▶ **What you need to do**
The entries below contain a stretch that opens with the line containing "-68,7 +68,7 @@" and closes with the line containing "font-size: 21px;"; set down that stretch exactly, both ends included, and nothing else.

┌────────

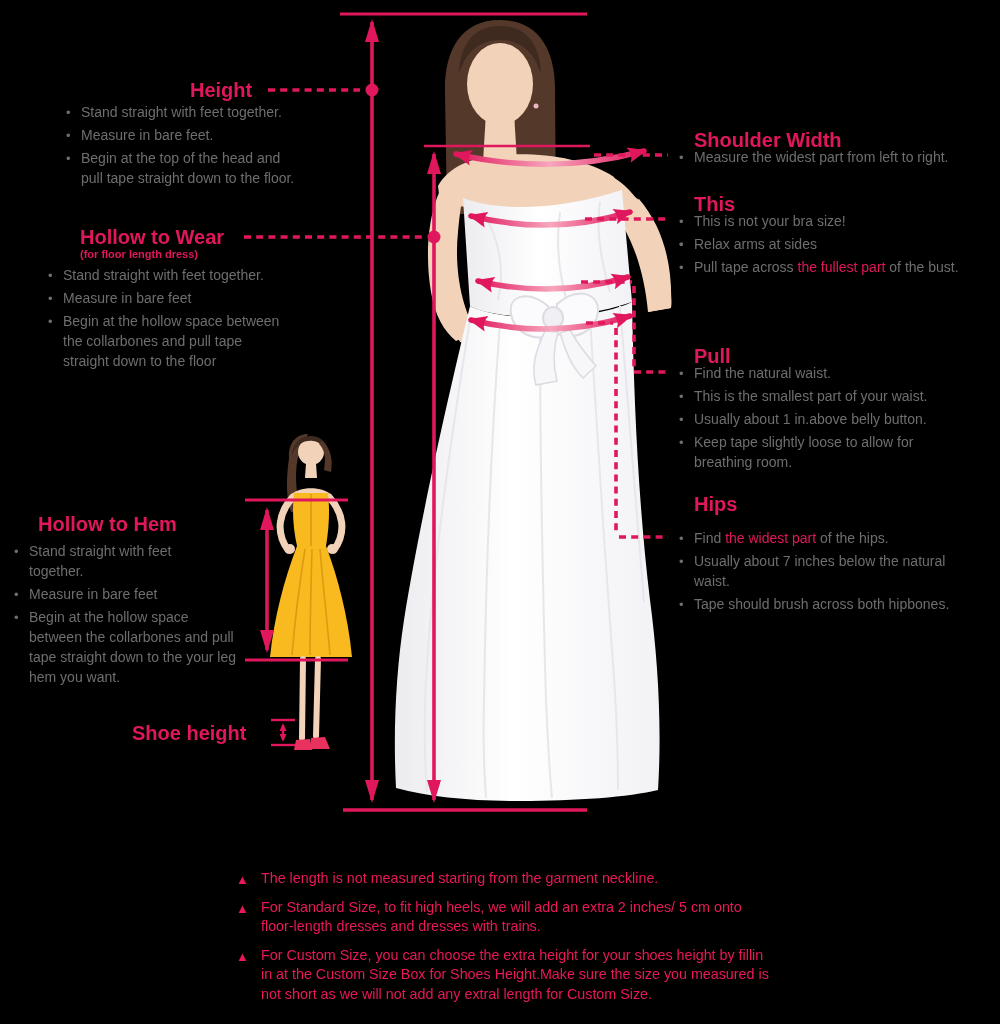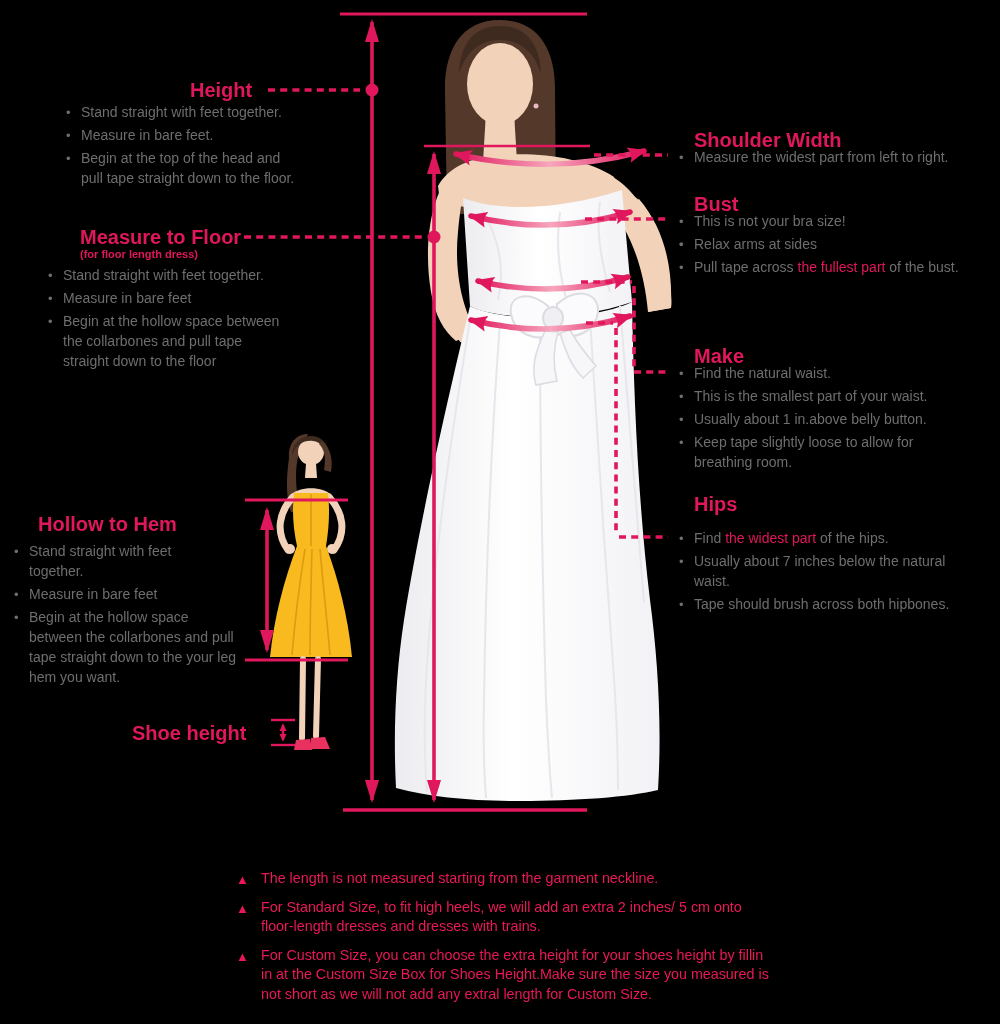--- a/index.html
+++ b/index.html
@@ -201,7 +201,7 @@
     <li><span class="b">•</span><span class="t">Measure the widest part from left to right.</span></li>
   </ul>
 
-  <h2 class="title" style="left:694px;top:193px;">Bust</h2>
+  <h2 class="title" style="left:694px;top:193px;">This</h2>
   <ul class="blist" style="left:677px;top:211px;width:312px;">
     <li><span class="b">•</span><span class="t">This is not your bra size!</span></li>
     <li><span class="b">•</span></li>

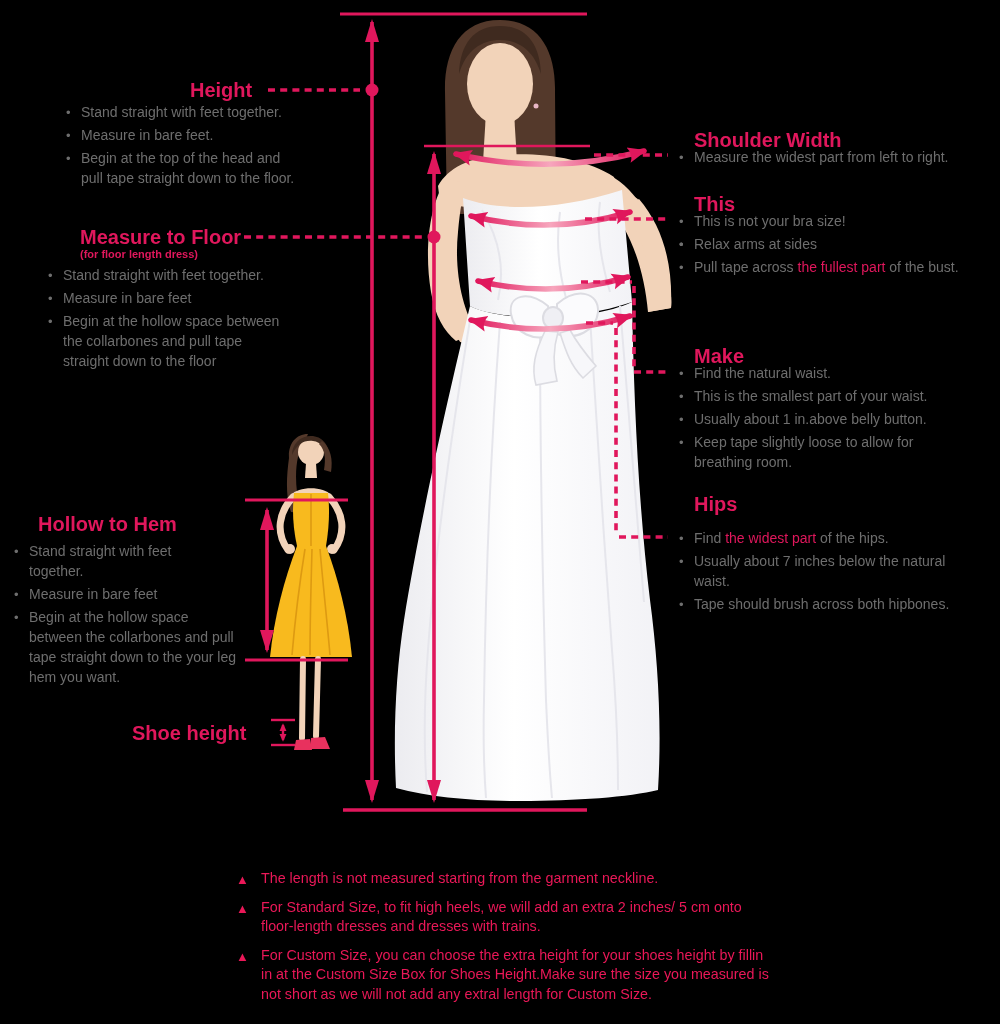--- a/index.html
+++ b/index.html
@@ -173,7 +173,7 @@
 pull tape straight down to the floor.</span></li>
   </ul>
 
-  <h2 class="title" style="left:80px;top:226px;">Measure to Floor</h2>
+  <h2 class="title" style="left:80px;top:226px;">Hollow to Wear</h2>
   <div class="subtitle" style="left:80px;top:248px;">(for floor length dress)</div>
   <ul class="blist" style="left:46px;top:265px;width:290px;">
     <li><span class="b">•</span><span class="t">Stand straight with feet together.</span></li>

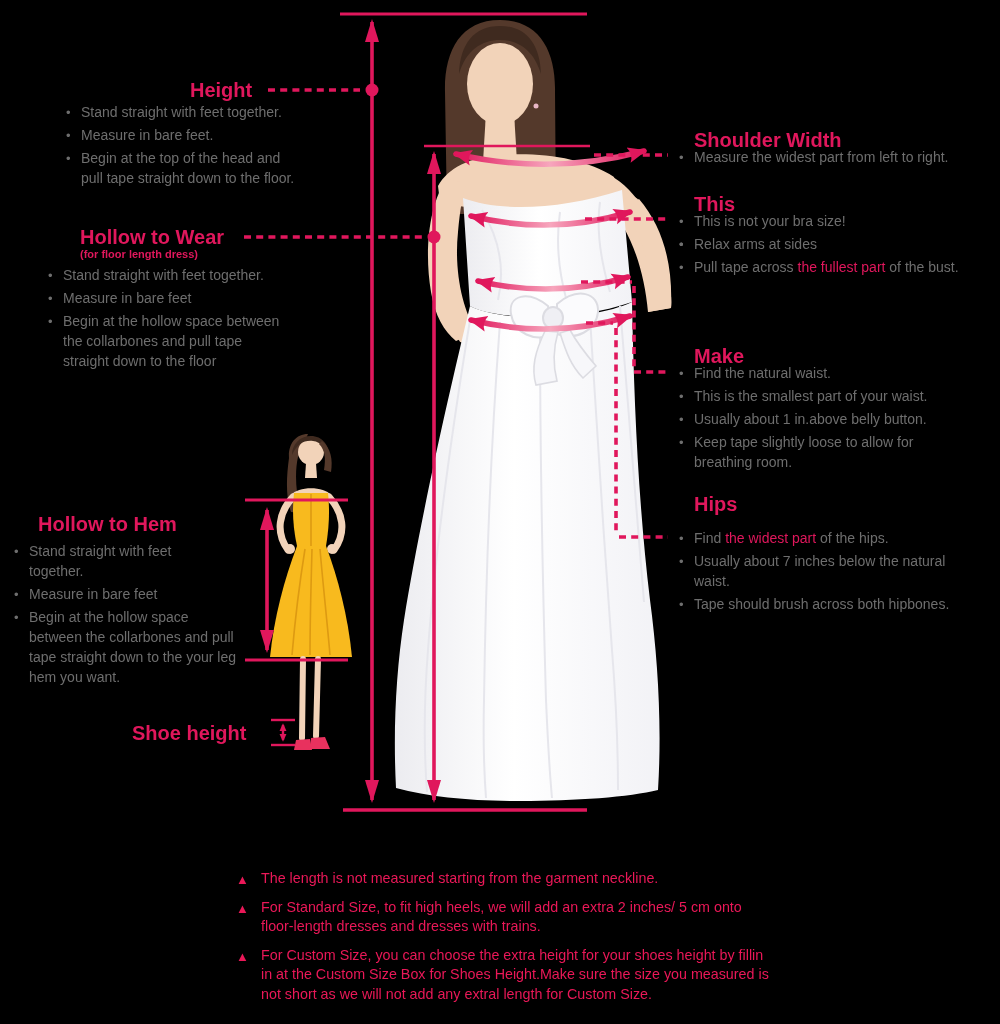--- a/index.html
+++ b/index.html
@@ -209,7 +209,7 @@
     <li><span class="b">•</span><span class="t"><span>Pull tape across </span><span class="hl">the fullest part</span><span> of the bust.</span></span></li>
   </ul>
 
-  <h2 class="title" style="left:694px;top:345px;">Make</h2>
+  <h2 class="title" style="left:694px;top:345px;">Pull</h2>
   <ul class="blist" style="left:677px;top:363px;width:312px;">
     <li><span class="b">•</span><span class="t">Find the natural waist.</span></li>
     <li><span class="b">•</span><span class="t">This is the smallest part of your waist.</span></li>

└────────
┌────────

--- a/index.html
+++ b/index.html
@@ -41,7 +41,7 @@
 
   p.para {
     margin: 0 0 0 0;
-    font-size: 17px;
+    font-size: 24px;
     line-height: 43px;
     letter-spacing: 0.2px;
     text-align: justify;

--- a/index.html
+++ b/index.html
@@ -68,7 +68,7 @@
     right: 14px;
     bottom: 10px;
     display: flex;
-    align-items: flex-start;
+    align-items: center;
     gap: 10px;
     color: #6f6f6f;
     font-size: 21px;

└────────

▶ **Answer space**
@@ -68,7 +68,7 @@
     right: 14px;
     bottom: 10px;
     display: flex;
-    align-items: flex-start;
+    align-items: center;
     gap: 10px;
     color: #6f6f6f;
     font-size: 21px;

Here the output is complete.